El Salvador’s New Government to Inherit Hot Potato of Gang Truce

Leaders of the Mara Salvatrucha in the Ciudad Barrios prison in the eastern Salvadoran department of San Miguel, in 2012. Credit: Tomás Andréu/IPS

SAN SALVADOR, May 10 2014 (IPS) - When left-wing president-elect Salvador Sánchez Cerén takes office in El Salvador on Jun. 1, he will find big cracks in the truce between street gangs brokered by the outgoing administration, which has brought crime rates down in the past two years.

The peace agreement is facing its most critical challenge since it was reached in March 2012, and is faltering but has not been broken – at least not yet.

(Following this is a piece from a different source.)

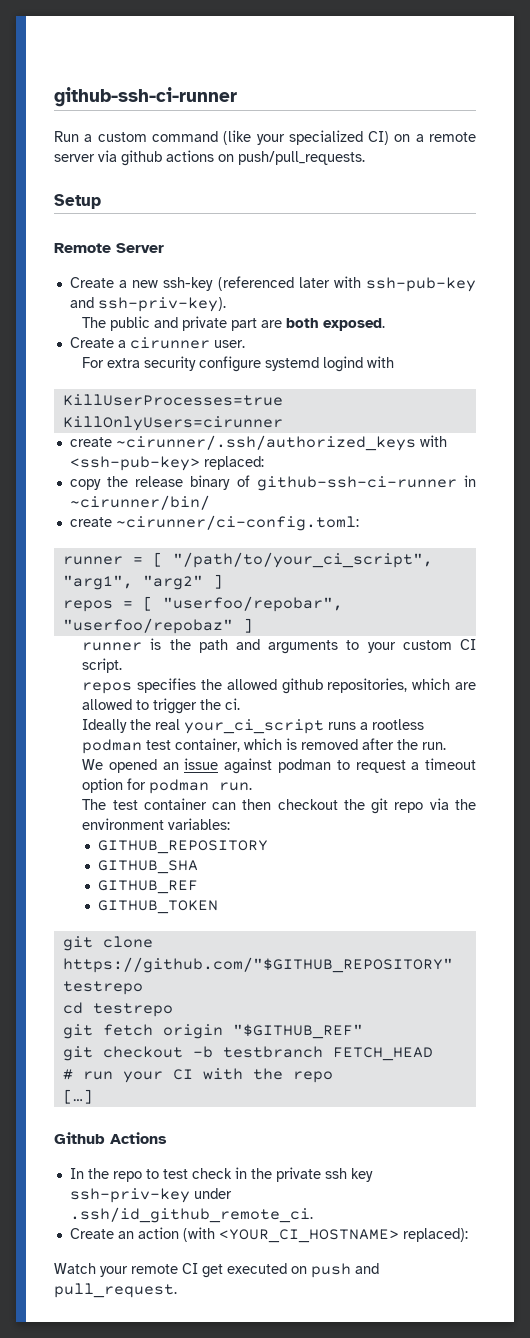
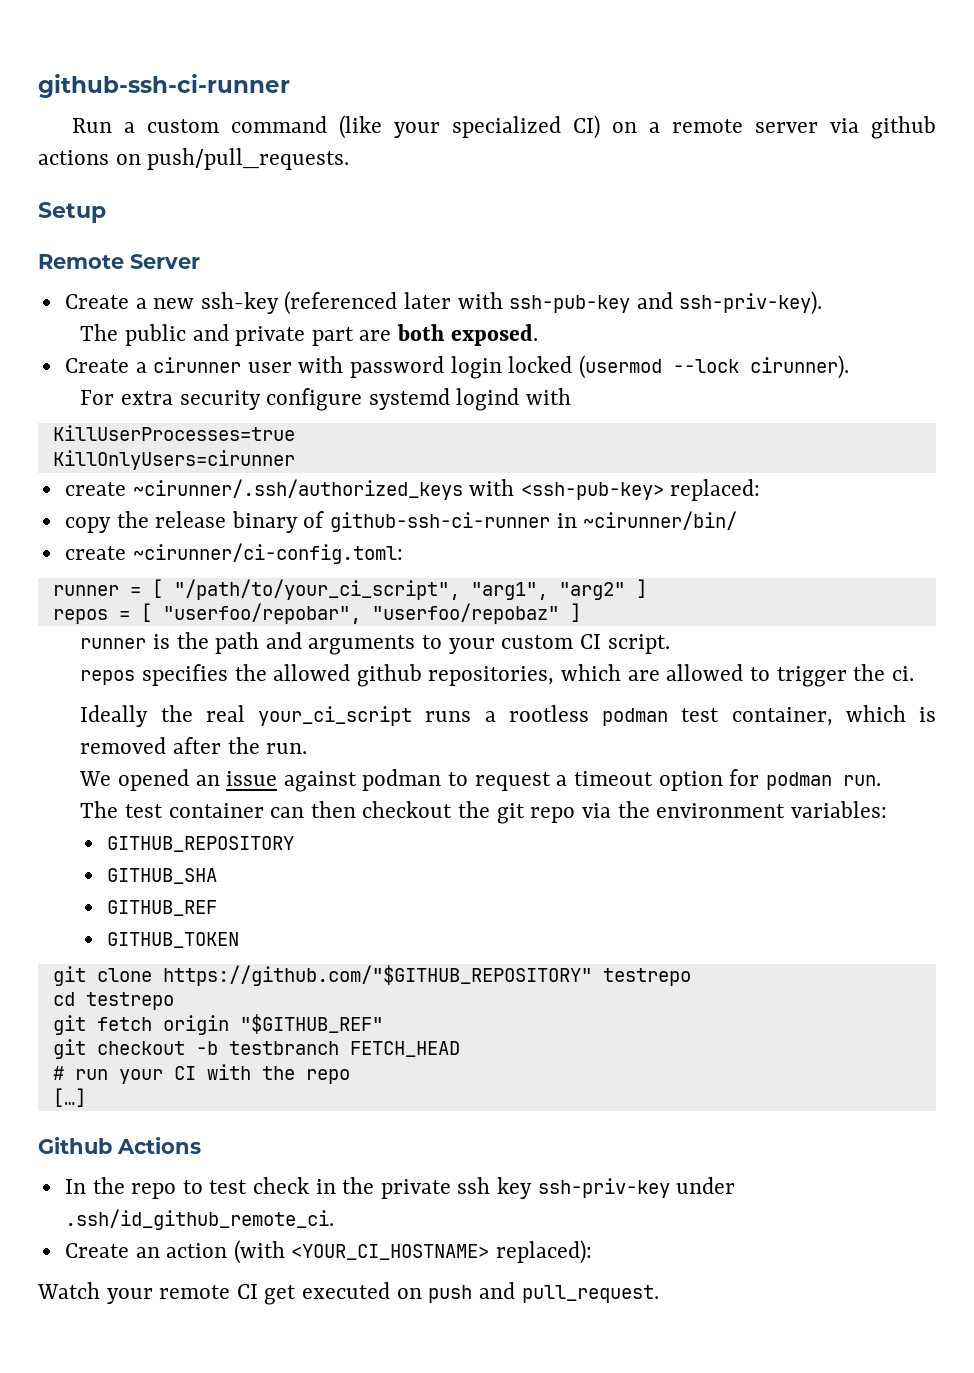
[213,340,245,348] user. -> [247,355,849,379] user with password login locked (usermod --lock cirunner).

“As the dialogue breaks down, violence is rising, and the new authorities will have to take a decision to make sure that the peace process among gangs continues,” one of the brokers of the treaty, Raúl Mijango, told IPS. The other broker of the talks was Catholic Bishop Fabio Colindres.

Sánchez Cerén, a leader of the rebel group-turned political party Farabundo Martí National Liberation Front (FMLN), which has been in power since 2009, has not addressed the recent increase in violent crime. Nor have the other members of his team.

The president-elect was vice president in the outgoing government of Mauricio Funes.

But during the election campaign that ended in Sánchez Cerén’s Mar. 9 victory, the then candidate said he would tackle the problem with what he called a “mano inteligente” – as opposed to a “mano dura” (iron fist) – approach to crime; in other words, an “intelligent” mix of crime prevention and security policies.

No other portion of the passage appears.